Is the eBay Inc (EBAY) Stock Rally Built to Last?

Well, let’s take a look at the Wall Street expectations. The consensus is for eBay earnings to come to about 44 cents a share — up by 1 cent a share compared to the same period a year ago — and revenues to hit $2.19 billion, which would represent a 4.1%.

According to a report from Zacks: “Our proven model shows that EBAY is likely to beat estimates this quarter.”

The Good News for EBAY Stock

OK, why the giddy optimism? Let’s face it, EBAY is still growing at a sluggish pace and there is tremendous pressure from tough rivals like Amazon.com, Inc. (NASDAQ:AMZN).

Hey, even Facebook Inc (NASDAQ:FB) is a threat.
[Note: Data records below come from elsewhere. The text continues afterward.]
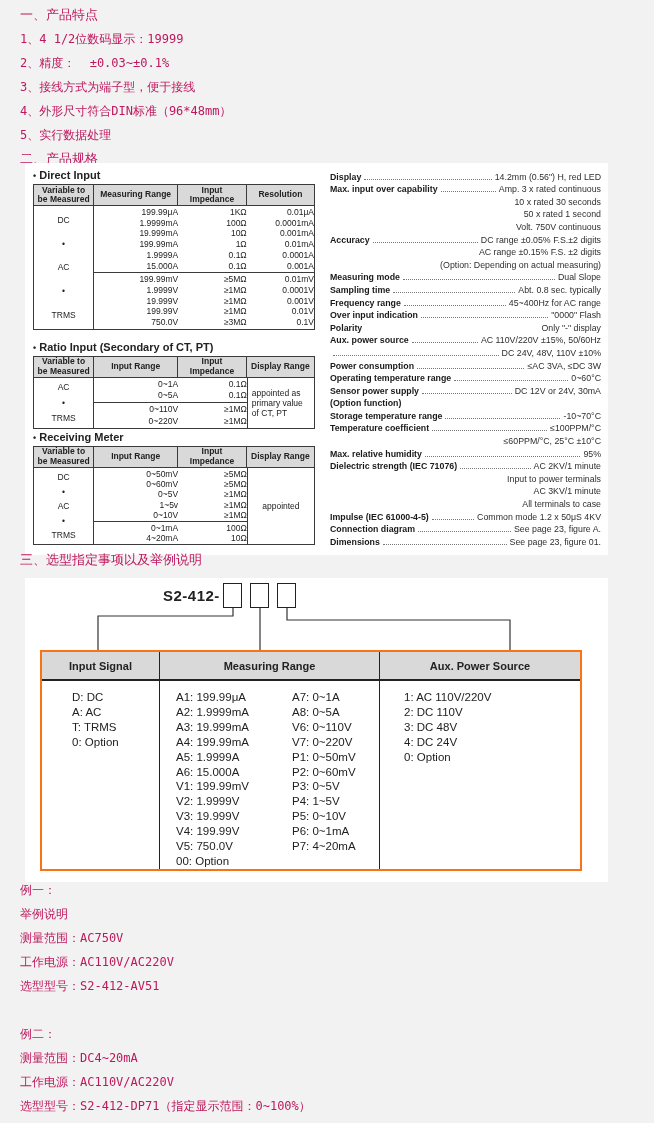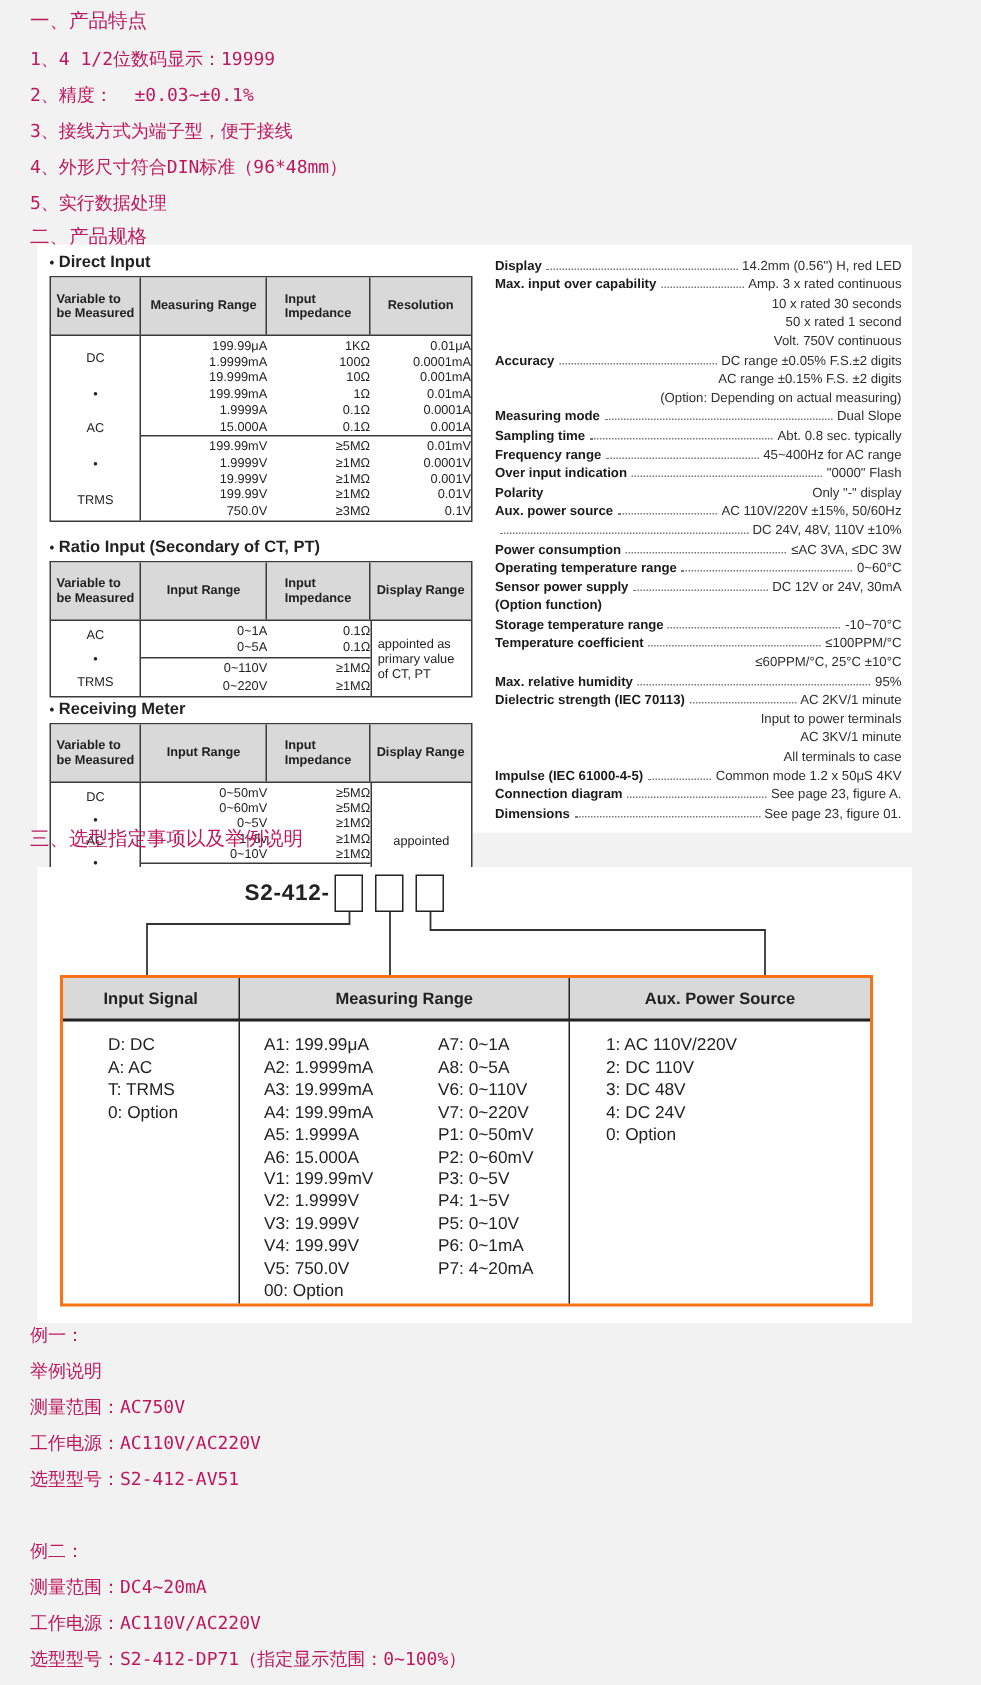"Variable to" .hdr>div { height: 38px -> 20px; text-align: left -> center }
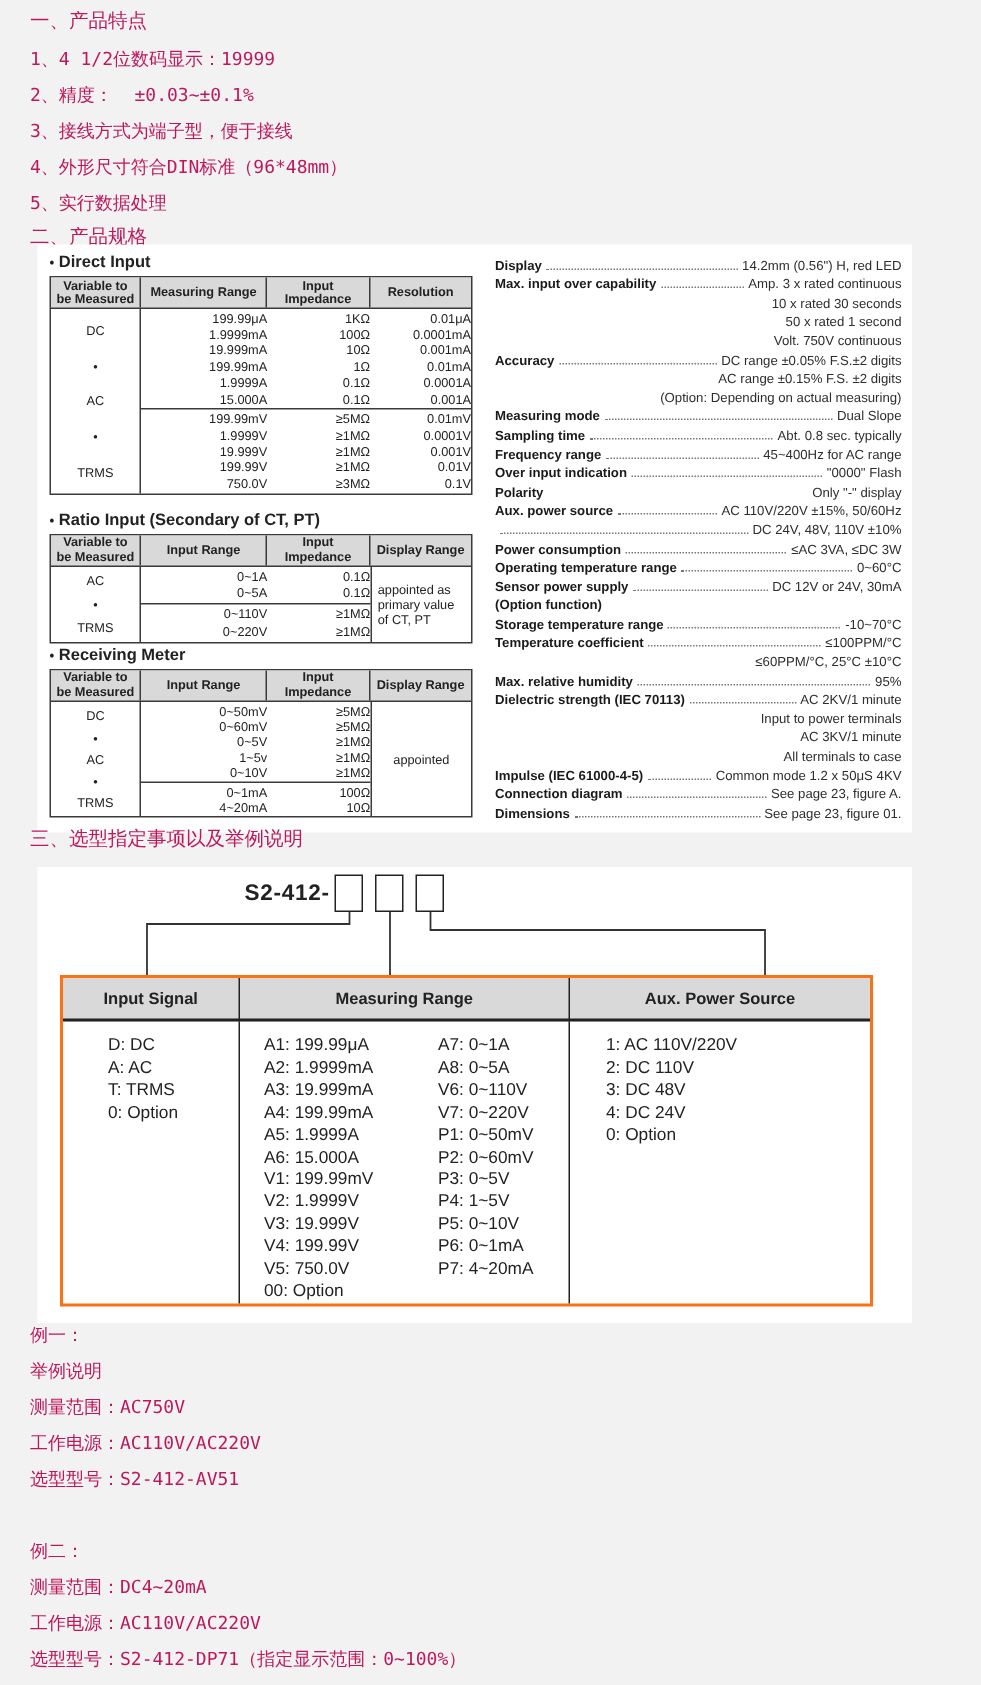"Dielectric strength (IEC 70113)" span.slabel { text: 70113 -> 71076 }
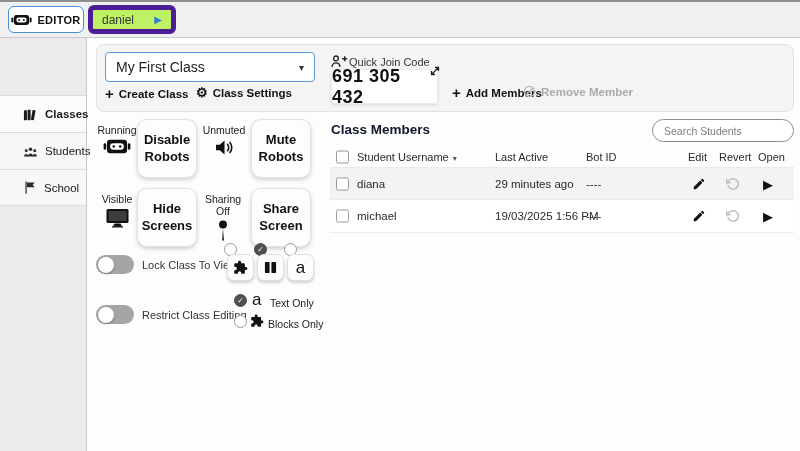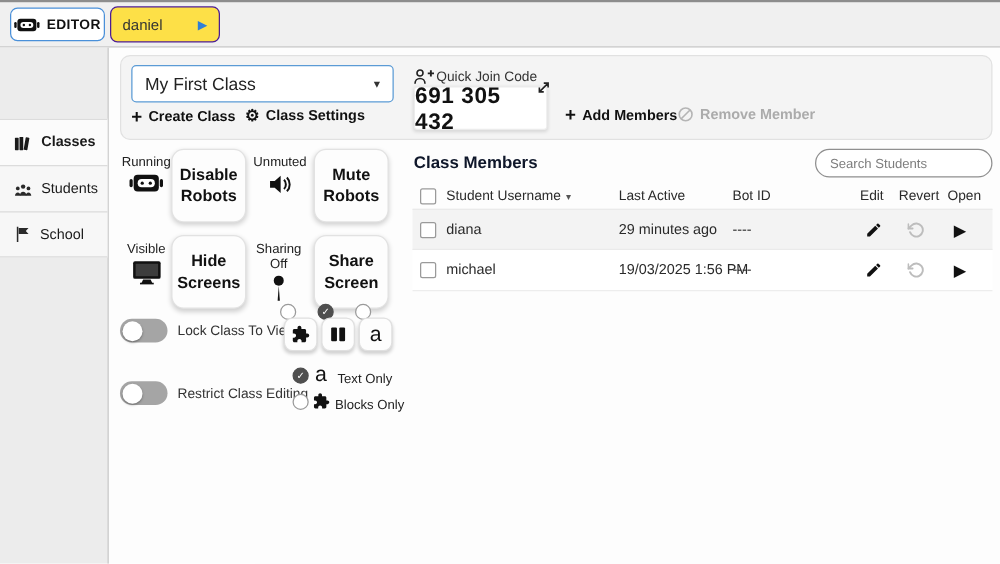"daniel" .user-tab { background: #fde047 -> #bef264; border: 1px solid #4c1d95 -> 5px solid #4c1d95 }
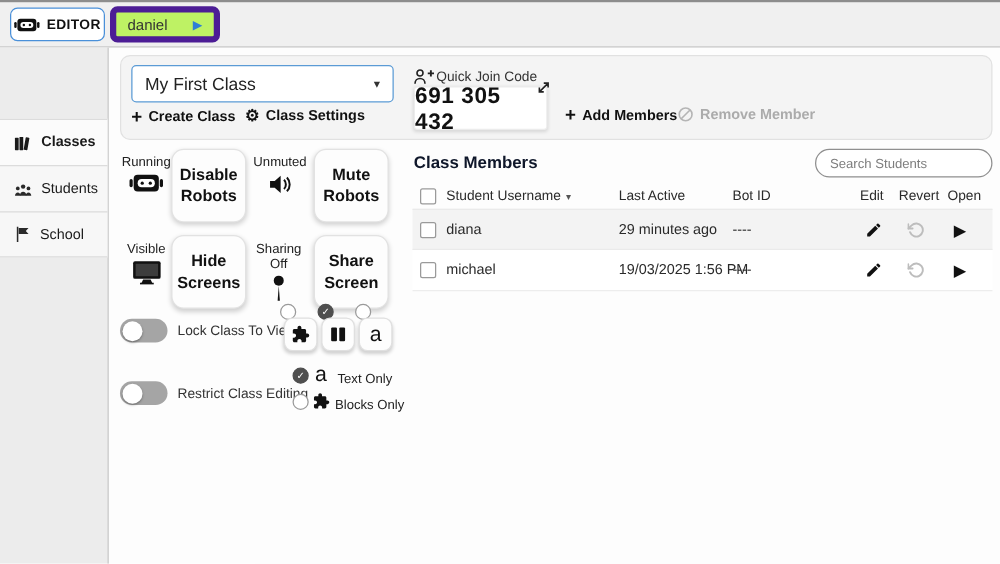"Remove Member" div.panel-link { left: 542px -> 523px }
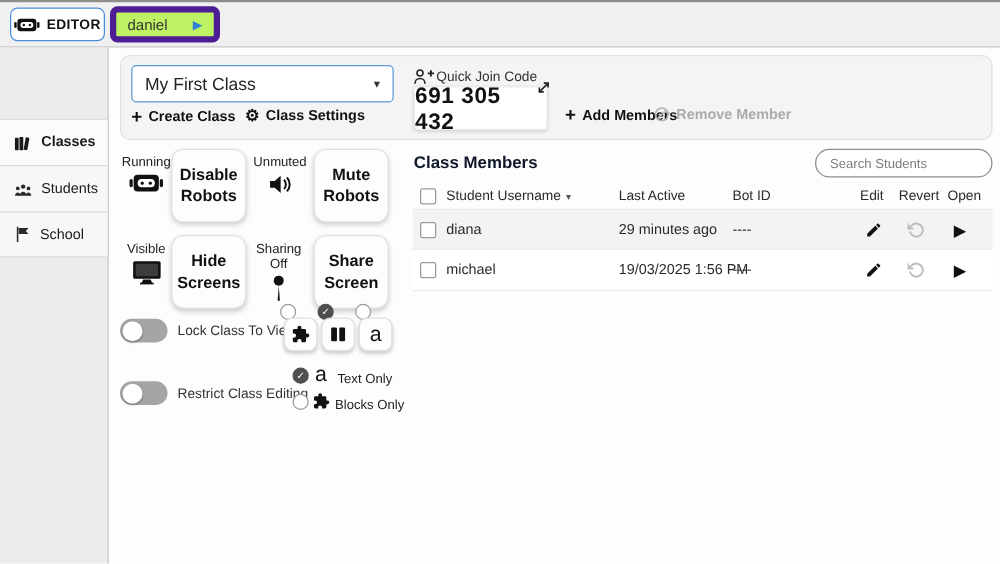"Classes" .side-item { padding-left: 11px -> 23px }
During the past few weeks, the company has launched its own listings service. No doubt, FB has big-time advantages like its massive user base, demographic data and mobile assets. But the online service will also have no transaction fees.

Kind of worrisome, right? Definitely.

Yet there are still several catalysts that could still mean there is further strength for eBay stock. After all, the company has a formidable platform, with 164 million buyers and roughly 1 billion listings.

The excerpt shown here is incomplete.